WHAT YOU WILL DO → Only one stretch of the data is wanted: the line containing "of PRs (thanks!)", the line containing "- 1. Each line", and every line between them, copied exactly.

TASK DATA →
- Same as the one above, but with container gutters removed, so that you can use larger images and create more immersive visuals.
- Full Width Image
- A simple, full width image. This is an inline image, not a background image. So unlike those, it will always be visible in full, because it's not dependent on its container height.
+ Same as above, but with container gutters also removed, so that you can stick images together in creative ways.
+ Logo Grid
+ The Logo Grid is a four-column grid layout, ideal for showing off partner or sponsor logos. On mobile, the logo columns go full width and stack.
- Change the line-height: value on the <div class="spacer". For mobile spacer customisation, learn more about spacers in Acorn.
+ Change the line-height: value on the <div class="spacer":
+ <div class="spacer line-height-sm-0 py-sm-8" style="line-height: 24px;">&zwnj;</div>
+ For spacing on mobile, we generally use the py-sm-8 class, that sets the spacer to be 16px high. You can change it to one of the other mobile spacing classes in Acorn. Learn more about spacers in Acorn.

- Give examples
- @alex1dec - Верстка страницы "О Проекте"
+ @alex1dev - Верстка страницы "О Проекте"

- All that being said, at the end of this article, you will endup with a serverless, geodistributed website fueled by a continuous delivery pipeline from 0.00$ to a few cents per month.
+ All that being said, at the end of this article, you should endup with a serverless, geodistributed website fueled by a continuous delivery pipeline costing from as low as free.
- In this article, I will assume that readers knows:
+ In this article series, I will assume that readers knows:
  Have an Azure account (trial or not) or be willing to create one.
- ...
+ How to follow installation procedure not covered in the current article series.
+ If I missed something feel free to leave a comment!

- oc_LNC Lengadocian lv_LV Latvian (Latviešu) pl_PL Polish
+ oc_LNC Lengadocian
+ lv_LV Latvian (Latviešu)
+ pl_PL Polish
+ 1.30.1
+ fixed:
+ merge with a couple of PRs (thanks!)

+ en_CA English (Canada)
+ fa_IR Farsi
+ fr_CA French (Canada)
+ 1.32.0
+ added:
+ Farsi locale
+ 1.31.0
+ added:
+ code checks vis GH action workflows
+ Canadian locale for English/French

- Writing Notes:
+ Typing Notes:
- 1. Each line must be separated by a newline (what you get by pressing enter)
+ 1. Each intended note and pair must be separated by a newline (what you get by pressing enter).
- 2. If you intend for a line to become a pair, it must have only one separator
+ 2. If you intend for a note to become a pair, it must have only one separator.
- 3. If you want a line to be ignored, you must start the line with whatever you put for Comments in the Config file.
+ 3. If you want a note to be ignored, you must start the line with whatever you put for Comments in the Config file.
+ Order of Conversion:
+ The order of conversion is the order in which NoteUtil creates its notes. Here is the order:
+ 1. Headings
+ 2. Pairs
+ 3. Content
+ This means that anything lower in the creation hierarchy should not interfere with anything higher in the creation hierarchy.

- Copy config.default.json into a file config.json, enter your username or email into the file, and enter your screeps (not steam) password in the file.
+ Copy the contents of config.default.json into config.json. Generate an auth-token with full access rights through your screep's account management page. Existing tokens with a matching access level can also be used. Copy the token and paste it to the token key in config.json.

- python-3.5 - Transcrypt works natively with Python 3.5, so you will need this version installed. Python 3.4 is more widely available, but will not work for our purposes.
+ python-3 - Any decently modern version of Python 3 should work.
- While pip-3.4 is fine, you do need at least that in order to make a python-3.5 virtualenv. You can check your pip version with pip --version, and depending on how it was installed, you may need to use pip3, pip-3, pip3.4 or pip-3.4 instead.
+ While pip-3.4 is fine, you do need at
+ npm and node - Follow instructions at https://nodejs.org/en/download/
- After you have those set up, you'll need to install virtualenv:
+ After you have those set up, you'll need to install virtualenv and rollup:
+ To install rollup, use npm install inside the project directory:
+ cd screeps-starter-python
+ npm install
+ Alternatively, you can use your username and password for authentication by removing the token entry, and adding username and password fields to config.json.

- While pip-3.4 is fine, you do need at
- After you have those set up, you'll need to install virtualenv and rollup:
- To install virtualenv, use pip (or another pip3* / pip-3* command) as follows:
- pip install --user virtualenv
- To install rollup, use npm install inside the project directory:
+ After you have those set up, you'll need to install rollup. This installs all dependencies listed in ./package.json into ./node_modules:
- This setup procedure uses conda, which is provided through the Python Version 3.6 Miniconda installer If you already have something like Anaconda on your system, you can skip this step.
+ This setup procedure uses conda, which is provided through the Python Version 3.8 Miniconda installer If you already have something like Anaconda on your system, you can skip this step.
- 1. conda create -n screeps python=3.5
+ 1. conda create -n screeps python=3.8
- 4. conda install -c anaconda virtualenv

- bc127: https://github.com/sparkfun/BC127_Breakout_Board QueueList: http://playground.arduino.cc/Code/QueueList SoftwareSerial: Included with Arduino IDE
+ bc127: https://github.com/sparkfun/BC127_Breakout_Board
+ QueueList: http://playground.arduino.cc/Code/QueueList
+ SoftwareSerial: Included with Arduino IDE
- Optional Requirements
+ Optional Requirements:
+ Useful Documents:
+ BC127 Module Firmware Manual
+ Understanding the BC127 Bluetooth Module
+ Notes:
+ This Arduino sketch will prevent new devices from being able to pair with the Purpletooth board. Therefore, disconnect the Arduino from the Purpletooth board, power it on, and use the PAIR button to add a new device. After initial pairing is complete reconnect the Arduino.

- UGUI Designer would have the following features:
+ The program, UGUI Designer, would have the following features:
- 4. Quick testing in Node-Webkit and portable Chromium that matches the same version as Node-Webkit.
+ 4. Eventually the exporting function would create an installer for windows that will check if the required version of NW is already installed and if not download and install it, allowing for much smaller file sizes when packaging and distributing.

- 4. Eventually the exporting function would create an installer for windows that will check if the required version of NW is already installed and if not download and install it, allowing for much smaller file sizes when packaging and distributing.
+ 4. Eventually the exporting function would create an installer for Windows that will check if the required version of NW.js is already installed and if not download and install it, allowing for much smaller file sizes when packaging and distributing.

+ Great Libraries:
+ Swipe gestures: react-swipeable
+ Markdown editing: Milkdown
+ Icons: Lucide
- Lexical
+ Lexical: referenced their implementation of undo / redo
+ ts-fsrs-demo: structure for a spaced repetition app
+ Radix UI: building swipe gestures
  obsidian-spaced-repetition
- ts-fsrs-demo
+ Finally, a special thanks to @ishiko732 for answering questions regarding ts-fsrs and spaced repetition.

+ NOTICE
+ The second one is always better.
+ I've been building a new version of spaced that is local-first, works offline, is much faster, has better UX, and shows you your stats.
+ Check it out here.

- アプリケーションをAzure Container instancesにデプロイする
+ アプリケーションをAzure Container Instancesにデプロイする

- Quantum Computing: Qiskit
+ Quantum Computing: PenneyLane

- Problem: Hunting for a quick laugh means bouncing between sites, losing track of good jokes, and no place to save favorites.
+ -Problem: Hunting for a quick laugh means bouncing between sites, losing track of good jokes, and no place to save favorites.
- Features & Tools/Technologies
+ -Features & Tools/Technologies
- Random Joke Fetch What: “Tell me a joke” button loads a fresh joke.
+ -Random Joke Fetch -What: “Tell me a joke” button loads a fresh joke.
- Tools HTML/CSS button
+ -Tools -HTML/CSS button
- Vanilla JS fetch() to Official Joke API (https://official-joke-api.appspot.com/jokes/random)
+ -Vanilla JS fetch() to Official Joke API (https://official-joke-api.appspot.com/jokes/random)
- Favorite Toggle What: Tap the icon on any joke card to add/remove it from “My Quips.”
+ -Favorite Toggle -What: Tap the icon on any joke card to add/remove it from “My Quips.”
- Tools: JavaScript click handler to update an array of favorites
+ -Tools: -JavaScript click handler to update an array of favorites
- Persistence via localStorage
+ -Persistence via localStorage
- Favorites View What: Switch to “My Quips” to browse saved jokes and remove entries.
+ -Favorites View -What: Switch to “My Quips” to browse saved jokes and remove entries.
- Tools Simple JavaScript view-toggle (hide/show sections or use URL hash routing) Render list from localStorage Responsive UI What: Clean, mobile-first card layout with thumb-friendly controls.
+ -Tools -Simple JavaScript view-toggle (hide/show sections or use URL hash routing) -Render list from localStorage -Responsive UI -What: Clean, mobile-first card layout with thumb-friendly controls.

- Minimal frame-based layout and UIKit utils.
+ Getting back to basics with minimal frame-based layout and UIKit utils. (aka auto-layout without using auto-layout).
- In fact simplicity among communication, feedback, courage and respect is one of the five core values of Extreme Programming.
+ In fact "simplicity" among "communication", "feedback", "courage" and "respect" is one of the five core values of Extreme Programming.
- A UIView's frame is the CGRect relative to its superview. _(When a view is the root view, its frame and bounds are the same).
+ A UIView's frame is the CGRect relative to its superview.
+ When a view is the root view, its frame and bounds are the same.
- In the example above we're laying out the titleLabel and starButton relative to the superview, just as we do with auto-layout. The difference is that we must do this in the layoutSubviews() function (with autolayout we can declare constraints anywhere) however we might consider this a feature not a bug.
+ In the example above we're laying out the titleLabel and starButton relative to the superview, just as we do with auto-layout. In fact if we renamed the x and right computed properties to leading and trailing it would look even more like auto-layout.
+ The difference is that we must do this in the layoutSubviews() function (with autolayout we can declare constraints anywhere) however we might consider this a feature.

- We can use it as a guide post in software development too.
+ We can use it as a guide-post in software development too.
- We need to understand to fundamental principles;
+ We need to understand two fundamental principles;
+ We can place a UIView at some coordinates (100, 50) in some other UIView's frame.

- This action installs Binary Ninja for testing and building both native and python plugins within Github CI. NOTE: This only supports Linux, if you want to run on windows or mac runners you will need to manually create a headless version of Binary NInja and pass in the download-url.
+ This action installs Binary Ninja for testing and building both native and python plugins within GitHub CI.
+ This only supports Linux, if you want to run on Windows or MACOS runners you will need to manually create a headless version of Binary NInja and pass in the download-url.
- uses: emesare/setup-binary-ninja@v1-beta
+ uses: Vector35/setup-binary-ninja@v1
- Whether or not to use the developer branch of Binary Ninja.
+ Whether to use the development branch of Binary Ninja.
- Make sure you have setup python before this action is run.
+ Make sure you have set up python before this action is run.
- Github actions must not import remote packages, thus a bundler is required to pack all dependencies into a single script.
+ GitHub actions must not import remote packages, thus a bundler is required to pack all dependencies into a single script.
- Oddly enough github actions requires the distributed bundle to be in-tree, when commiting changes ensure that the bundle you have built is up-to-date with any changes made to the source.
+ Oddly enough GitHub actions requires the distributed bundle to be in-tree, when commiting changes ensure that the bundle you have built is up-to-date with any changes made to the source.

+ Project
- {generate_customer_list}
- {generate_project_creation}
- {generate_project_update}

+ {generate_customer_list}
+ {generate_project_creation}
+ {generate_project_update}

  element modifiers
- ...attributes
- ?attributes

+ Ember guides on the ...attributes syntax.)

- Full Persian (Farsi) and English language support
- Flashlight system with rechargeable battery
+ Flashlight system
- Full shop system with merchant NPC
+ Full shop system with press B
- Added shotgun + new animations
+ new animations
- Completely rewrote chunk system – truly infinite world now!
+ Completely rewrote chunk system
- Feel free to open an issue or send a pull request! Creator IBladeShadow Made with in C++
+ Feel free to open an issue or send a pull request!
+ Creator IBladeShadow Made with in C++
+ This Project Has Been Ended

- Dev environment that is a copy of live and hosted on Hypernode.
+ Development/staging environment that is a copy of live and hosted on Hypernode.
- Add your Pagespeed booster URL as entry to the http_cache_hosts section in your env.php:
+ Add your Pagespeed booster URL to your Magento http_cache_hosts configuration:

ANSWER SPACE →
+ merge with a couple of PRs (thanks!)

+ en_CA English (Canada)
+ fa_IR Farsi
+ fr_CA French (Canada)
+ 1.32.0
+ added:
+ Farsi locale
+ 1.31.0
+ added:
+ code checks vis GH action workflows
+ Canadian locale for English/French

- Writing Notes:
+ Typing Notes:
- 1. Each line must be separated by a newline (what you get by pressing enter)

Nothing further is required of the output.